Wisma Putra - detikNews
Selasa, 15 Sep 2020 15:37 WIB
Wakil Wali Kota Bandung Yana Muyana
Foto: Wakil Wali Kota Bandung Yana Mulyana (Wisma Putra/detikcom).
Bandung -

30 kecamatan di Kota Bandung masuk sebagai zona merah COVID-19. Untuk menekan tingkat penyebaran COVID-19, Pemkot Bandung akan mengkaji penerapan pembatasan sosial berskala mikro dan komunitas (PSBMK).

"Paling memungkinkan PSBMK, mikro dan komunitas. Skala mikro lah ya," kata Wakil Wali Kota Bandung Yana Mulyana di Jalan Merdeka, Selasa (15/9/2020).

Yana menyebut, PSBMK merupakan salah satu cara terbaik menekan penyebaran COVID-19. Contohnya saja seperti penerapan PSBMK di Kecamatan Cidadap saat kemunculan kluster Secapa AD.

"Karena kalau lihat kemarin seperti di Secapa AD itu hasilnya baik karena partisipasinya masyarakat baik, benar-benar saling jaganya itu dibandingkan skala besar," ungkapnya.

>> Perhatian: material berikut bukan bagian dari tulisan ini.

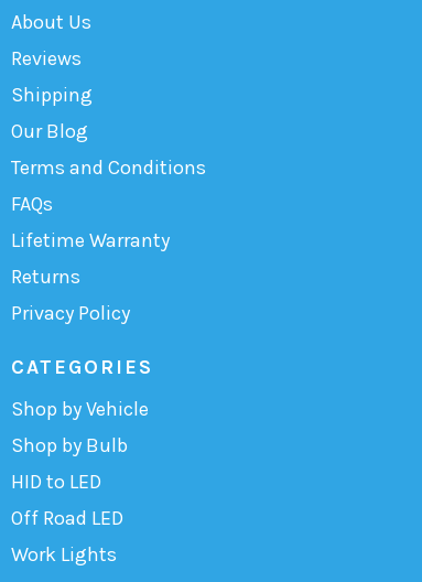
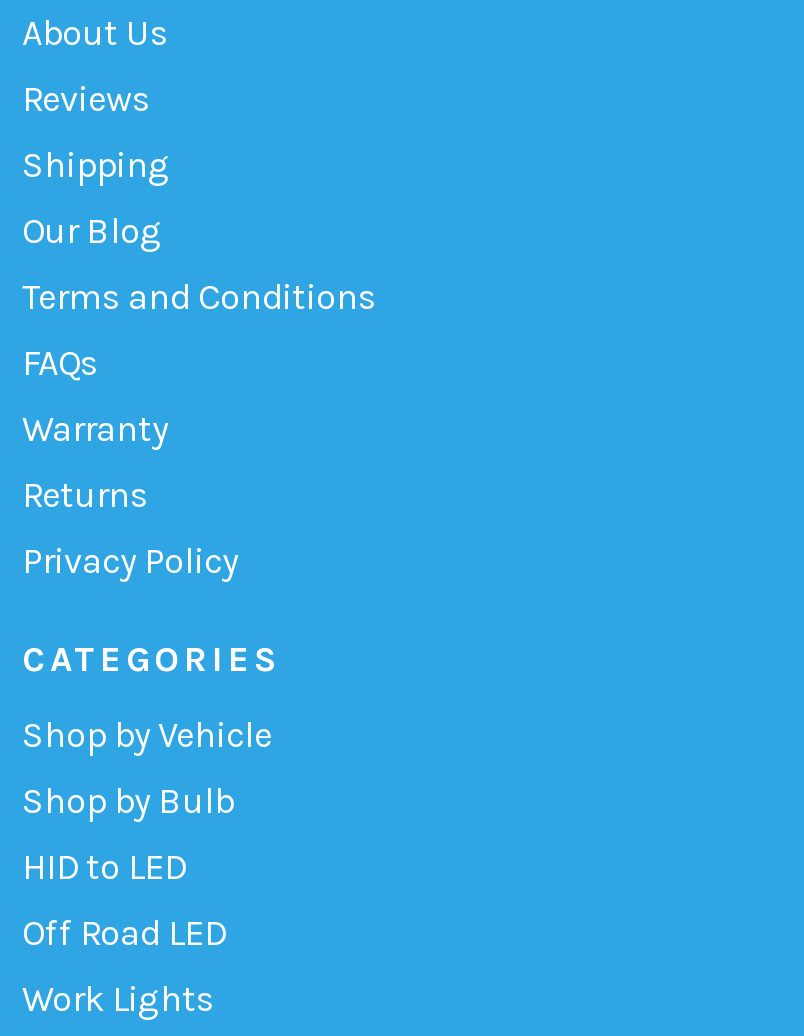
[11,228,170,252] Lifetime Warranty -> [22,406,168,450] Warranty

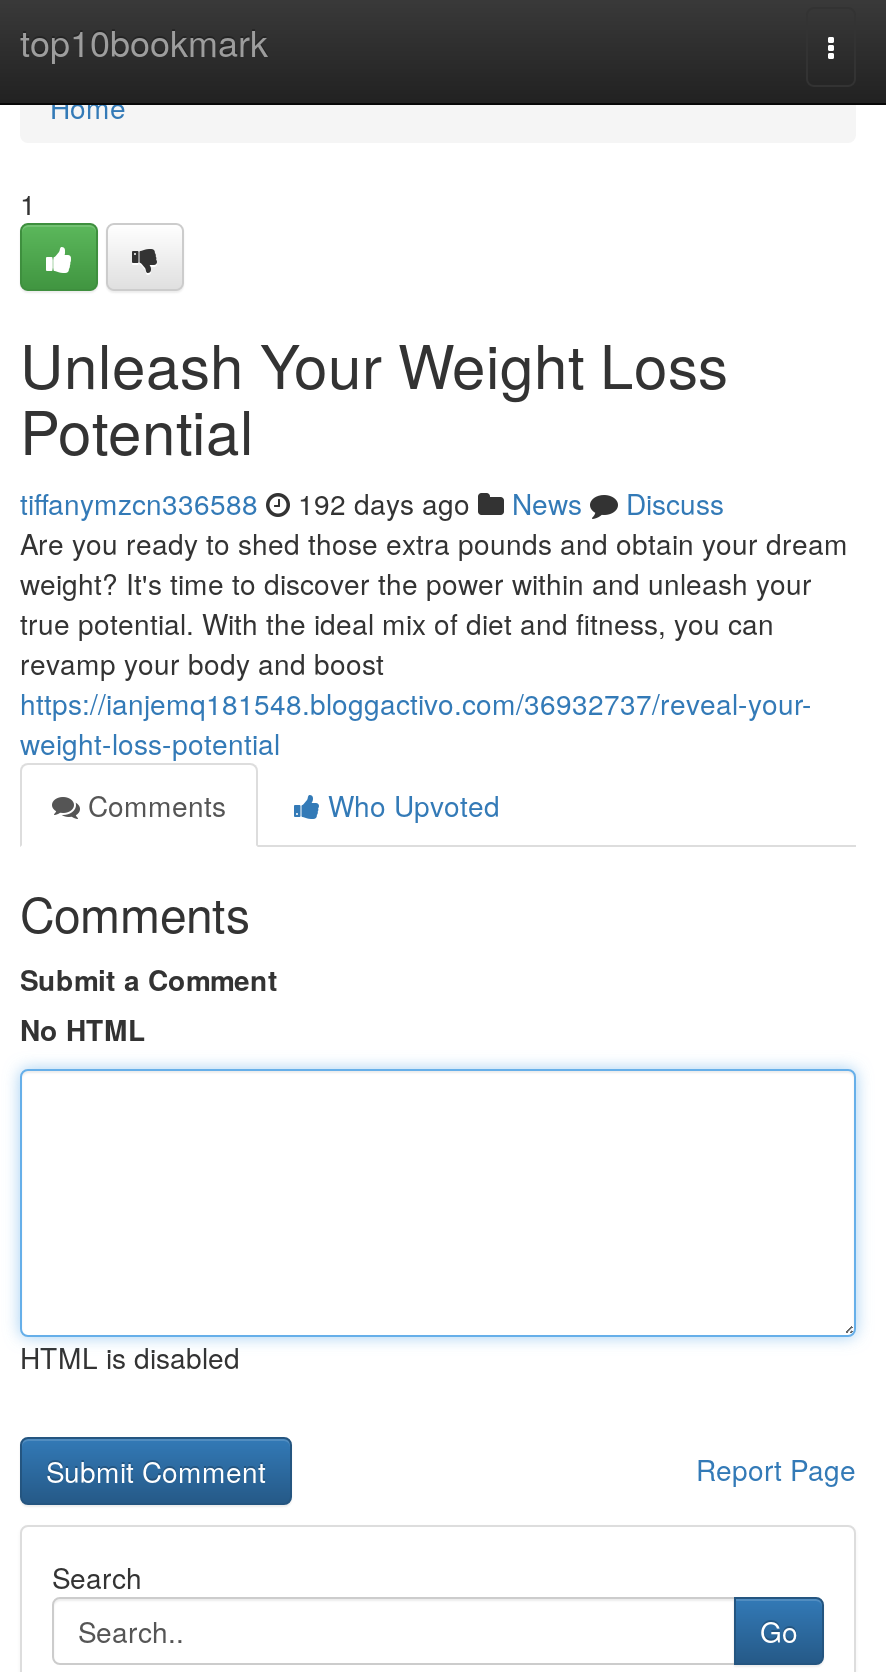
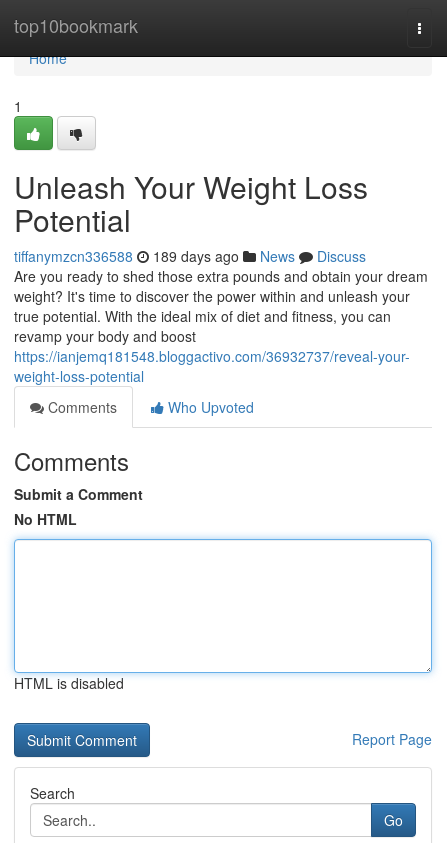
[20,483,724,523] tiffanymzcn336588 192 days ago News Discuss -> [14,246,366,266] tiffanymzcn336588 189 days ago News Discuss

Menurutnya, saat ini Kota Bandung masih memperketat AKB. Pihaknya akan melihat terlebih dahulu berbagai indikator sebelum PSBMK diterapkan.

"Itu pasti ada parameter yang digunakan, kan kalau saat ini mah parameternya estimasi reproduksi, bisa aja itu dilihat skala kelurahan," jelasnya.

Diberitakan sebelumnya, 30 kecamatan di Kota Bandung kembali menjadi zona merah. Informasi tersebut ditampilkan dalam laman Pusat Informasi COVID-19 (Pusicov) Kota Bandung, Senin (14/9) kemarin.

Koordinator Bidang Perencanaan Data Kajian dan Analisa Gugus Tugas COVID-19 Kota Bandung Ahyani Raksanagara mengatakan, kembali terdapat kasus positif aktif COVID-19 di 30 kecamatan di Kota Bandung.

"Kasus tersebar di semua kecamatan," kata Ahyani kepada wartawan, Selasa (15/9/2020).